Simpson told the committee in closed-door testimony in August – which was released publicly on Tuesday – that he did not know how the FBI would react when ex-British intelligence agent Christopher Steele, the author of the dossier, went to the bureau in July 2016.
“Chris said he was very concerned about whether this represented a national security threat and said he wanted to – he said he thought we were obligated to tell someone in government, in our government about this information,” Simpson said. “He thought from his perspective there was an issue – a security issue about whether a presidential candidate was being blackmailed.”
To date, no evidence has emerged that Trump was blackmailed.
Simpson also testified that Steele told him the FBI had similar intelligence from “an internal Trump campaign source” and that the FBI “believed Chris’ information might be credible because they had other intelligence that indicated the same thing and one of those pieces of intelligence was a human source from inside the Trump organization.”
A source close to Fusion GPS clarified that Simpson’s mention of an internal Trump campaign source actually refers to the Australian ambassador who contacted the FBI to pass on information that he received from then-Trump campaign foreign policy adviser George Papadopoulos.
The New York Times reported last month that Papadopoulos told the Australian ambassador in May 2016 about the Russians’ dirt on Hillary Clinton over drinks in London.
Simpson’s testimony was released Tuesday by Sen.
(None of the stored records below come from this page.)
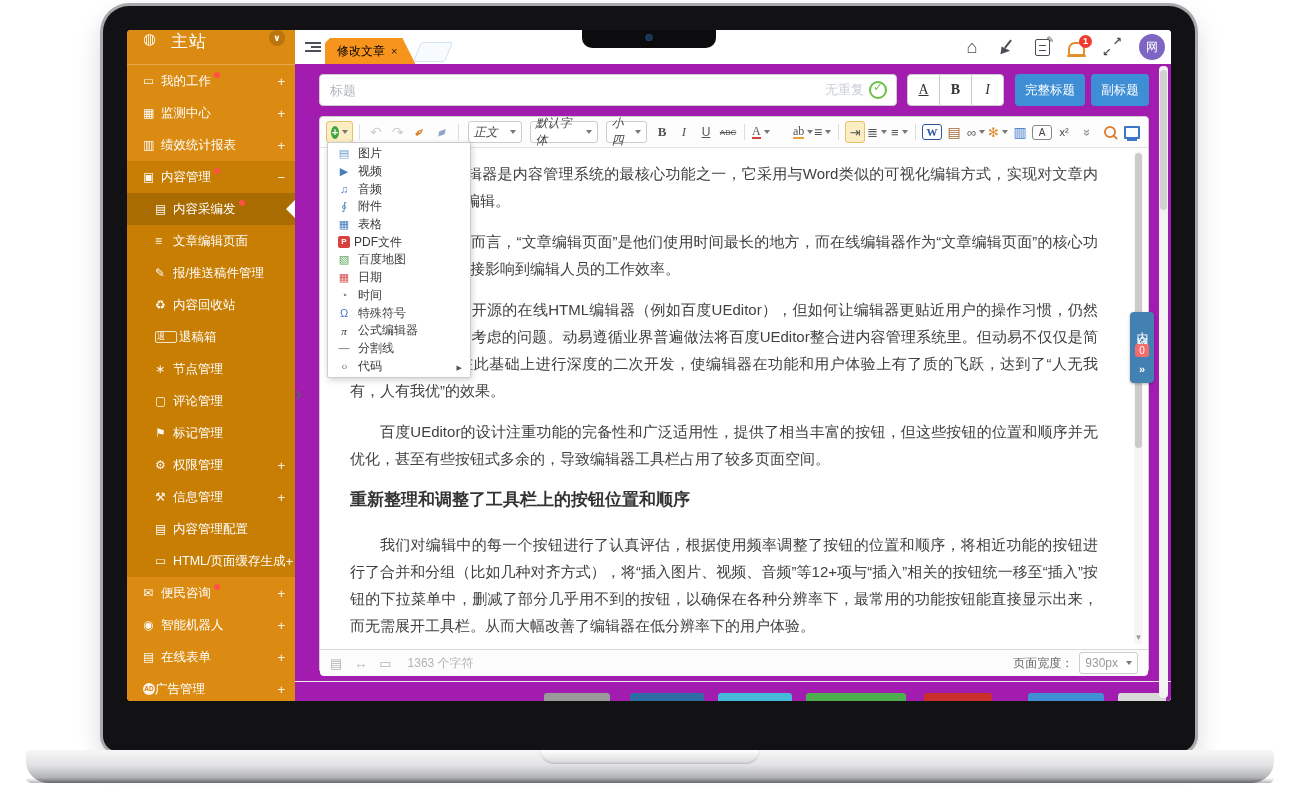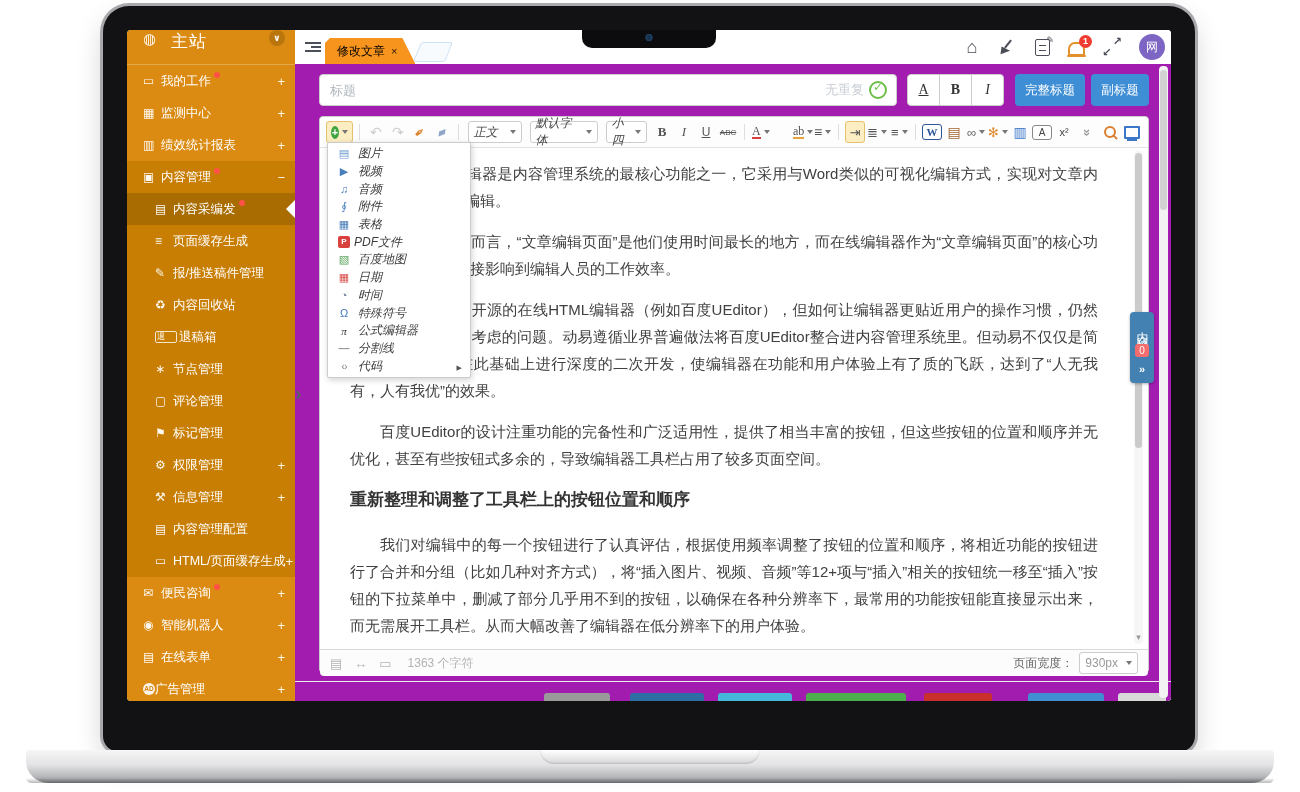--- a/index.html
+++ b/index.html
@@ -163,21 +163,21 @@
   .st-count{margin-left:4px;}
   .st-right{margin-left:auto;display:flex;align-items:center;gap:6px;color:#666;}
   .pw-select{height:20px;border:1px solid #ccc;border-radius:3px;background:#fff;display:flex;align-items:center;
     gap:5px;padding:0 5px;color:#999;cursor:pointer;}
   .pw-select i{font-style:normal;}
   
   .insert-menu{position:absolute;left:32px;top:78px;width:142px;background:#fff;border:1px solid #ccc;border-radius:2px;
     box-shadow:1px 2px 6px rgba(0,0,0,.18);z-index:70;padding:2px 0;}
   .menu-item{height:17.7px;display:flex;align-items:center;padding:0 8px 0 6px;font-size:12px;color:#3a3a3a;cursor:pointer;}
   .mi-icon{width:20px;text-align:center;font-size:11px;margin-right:4px;flex:none;}
-  .mi-label{white-space:nowrap;font-style:italic;}
+  .mi-label{white-space:nowrap;}
   .mi-sub{margin-left:auto;color:#555;}
   .mi-sub::before{content:"▶";font-size:7px;}
   .g-image{color:#6b9bd2;}.g-video{color:#4a7ebb;}.g-audio{color:#4a7ebb;}.g-attachment{color:#4a7ebb;}
   .g-table{color:#4a7ebb;}
   .g-pdf{background:#d9413d;color:#fff;font-size:8px;width:12px;height:12px;line-height:12px;border-radius:2px;
     display:inline-block;margin:0 4px 0 4px;font-weight:bold;}
   .g-map{color:#58a55c;}.g-date{color:#d9534f;}.g-time{color:#7a8aa0;}
   .g-symbol{color:#3f74c4;}.g-formula{color:#333;font-family:"Liberation Serif",serif;font-style:italic;}
   .g-divider{color:#999;font-weight:bold;}.g-code{color:#888;letter-spacing:-1px;}
   
@@ -244,21 +244,21 @@
             </div>
             <div class="side-item active sub">
               <span class="s-icon g-edit-publish">▤</span>
               <span class="s-label">内容采编发</span>
               <span class="s-dot"></span>
               <span class="s-suffix"></span>
               <span class="s-caret"></span>
             </div>
             <div class="side-item sub">
               <span class="s-icon g-page-blocks">≡</span>
-              <span class="s-label">页面缓存生成</span>
+              <span class="s-label">文章编辑页面</span>
 
               <span class="s-suffix"></span>
 
             </div>
             <div class="side-item sub">
               <span class="s-icon g-push-manuscript">✎</span>
               <span class="s-label">报/推送稿件管理</span>
 
               <span class="s-suffix"></span>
Dianne Feinstein, the top Democrat on the Senate Judiciary Committee, who posted the transcript of the August 2017 Senate Judiciary Committee interview that took place behind closed doors.
Feinstein issued the transcript of the 10-hour interview without the support of committee’s Republican chairman, Sen. Chuck Grassley of Iowa, who had argued the committee needed to temporarily protect certain information while an investigation was ongoing.
Grassley spokesman Taylor Foy said that Feinstein released the transcript without consulting Grassley and suggested it could jeopardize the committee’s ability to interview future witnesses.
“Feinstein’s unilateral decision was made as the committee is still trying to secure testimony from other witnesses, including Jared Kushner,” Foy said in a statement. “Her action undermines the integrity of the committee’s oversight work and jeopardizes its ability to secure candid voluntary testimony relating to the independent recollections of future witnesses.”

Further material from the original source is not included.